As an example, consider the way mbrainz models release media.   There are four separate enums that all represent vinyl: vinylvinyl-7vinyl-10, andvinyl-12.  An or clause can group these all together, finding all the vinyl releases:
[:find (count ?medium) .
 :where (or [?medium :medium/format :medium.format/vinyl7]
            [?medium :medium/format :medium.format/vinyl10]
            [?medium :medium/format :medium.format/vinyl12]
            [?medium :medium/format :medium.format/vinyl])]
The and clause is available as an explicit form inside or clauses.  For example, the following query finds artists that are either groups or female individuals:
[:find (count ?artist) .
 :where (or [?artist :artist/type :artist.type/group]
            (and [?artist :artist/type :artist.type/person]
                 [?artist :artist/gender :artist.gender/female]))]
Note that and clauses are used only inside or – elsewhere in query, and is implicit wherever clauses appear sequentially.
The or-join clause is a generalization of or, just as not-join generalizes not.

All Together

Negation and disjunction can be nested, allowing direct expression of e.g. 'not this or that', e.g.
[:find ?name
 :where [?eid :artist/name ?name]
        (not (or [?eid :artist/country :country/US])
                 [?eid :artist/country :country/CA])]
which means "find all the artists, except those that are from the US or Canada."
Required Rule Bindings
Rules are relational, and do not dictate the order in which variables are bound.   Imagine a rule that finds tracks shorter than a certain maximum length for an artist.  You might write that rule as:
[(short-track ?a ?t ?len ?max)
 [?t :track/artists ?a]
 [?t :track/duration ?len]
 [(< ?len ?max)]]
This rule does not tell the caller anything about when the four variables might be bound, revealing little about its use.  You might try to
  • invoke the rule in a context where no variables are bound yet, finding all possible relationships
  • invoke the rule with all variables bound, as a predicate check
  • any combination of variable bindings between these two extremes 

Often, complete flexibility in binding is exactly what you want.  But in this case, the author of the rule has a specific intent:
  • ?max is a required input, as nothing inside the rule knows how to manufacture a ?max
  • ?a is an intended input (this rule is about artists)
Rules can specify required vars in a list as the first element after the rule name.  The rule head above can thus be rewritten as
(short-track [?a ?max] ?t ?len)
Now the ?a and ?max variables are required.
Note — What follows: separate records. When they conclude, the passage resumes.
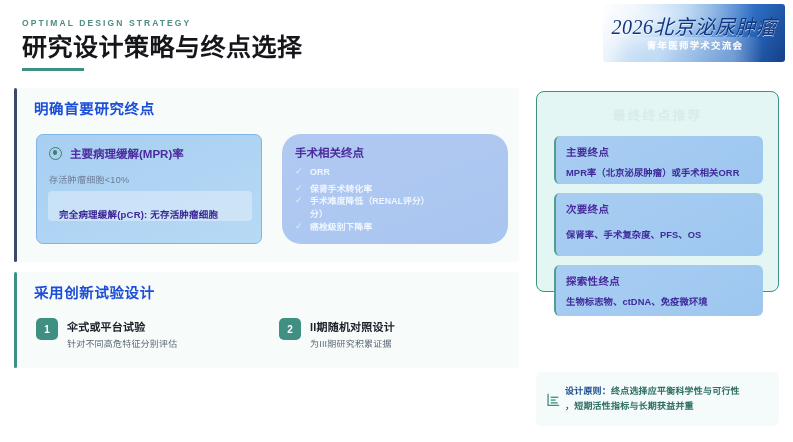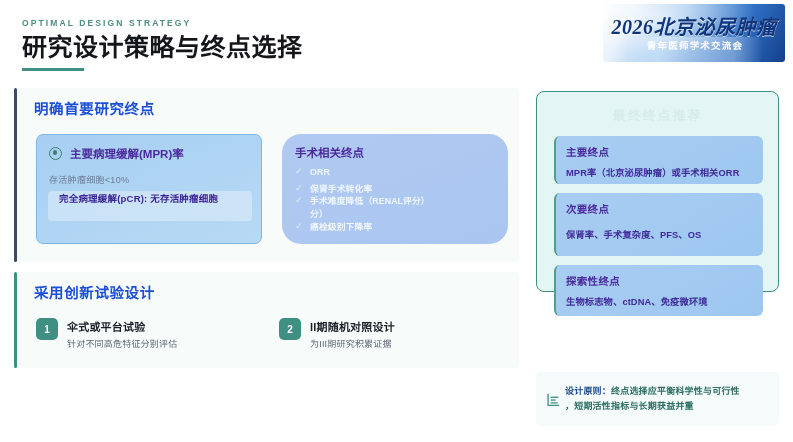--- a/index.html
+++ b/index.html
@@ -63,21 +63,21 @@
     overflow: hidden;
   }
   .logo-main {
     position: absolute;
     left: 7px;
     top: 7px;
     width: 168px;
     text-align: center;
     font-family: "Liberation Serif", "DejaVu Serif", serif;
     font-size: 20px;
-    font-weight: 700;
+    font-weight: 400;
     font-style: italic;
     color: #10357c;
     letter-spacing: 0.5px;
     text-shadow: 0 1px 0 rgba(255,255,255,.7);
     white-space: nowrap;
   }
   .logo-sub {
     position: absolute;
     left: 24px;
     top: 33px;
@@ -173,21 +173,21 @@
     color: #6b7b96;
     letter-spacing: .3px;
   }
   .pcr-chip {
     position: absolute;
     left: 11px; top: 56px;
     width: 204px; height: 30px;
     border-radius: 4px;
     background: rgba(255,255,255,.34);
     display: flex;
-    align-items: flex-start;
+    align-items: flex-end;
     padding-left: 11px;
   }
   .pcr-text {
     font-size: 9.5px;
     font-weight: 800;
     color: #3c2496;
     letter-spacing: .2px;
     white-space: nowrap;
   }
Datomic will not invoke a rule until required variables are bound, and will throw an exception if they cannot be bound.
Optimization of Range Predicates
Datomic now better leverages indexes to lookup range predicates (=, <=, >=, <. and >) where one argument is bound at the start of the query.  For example, in the following query
[:find (count ?artist) .
 :in $ ?max-year
 :where [?artist :artist/startYear ?year]
        [(< ?year ?max-year)]]

Datomic will see that ?max-year is bound, and use the AVET index on :artist/startYear to consider only datoms guaranteed to match the predicate.  This can result in substantial speedups and reduced memory usage for queries that substantially limit results via range predicates.

Summary

Taken together, the new capabilities above add substantial expressive power and performance to Datomic Datalog.  Get the full details in the docs, and happy querying!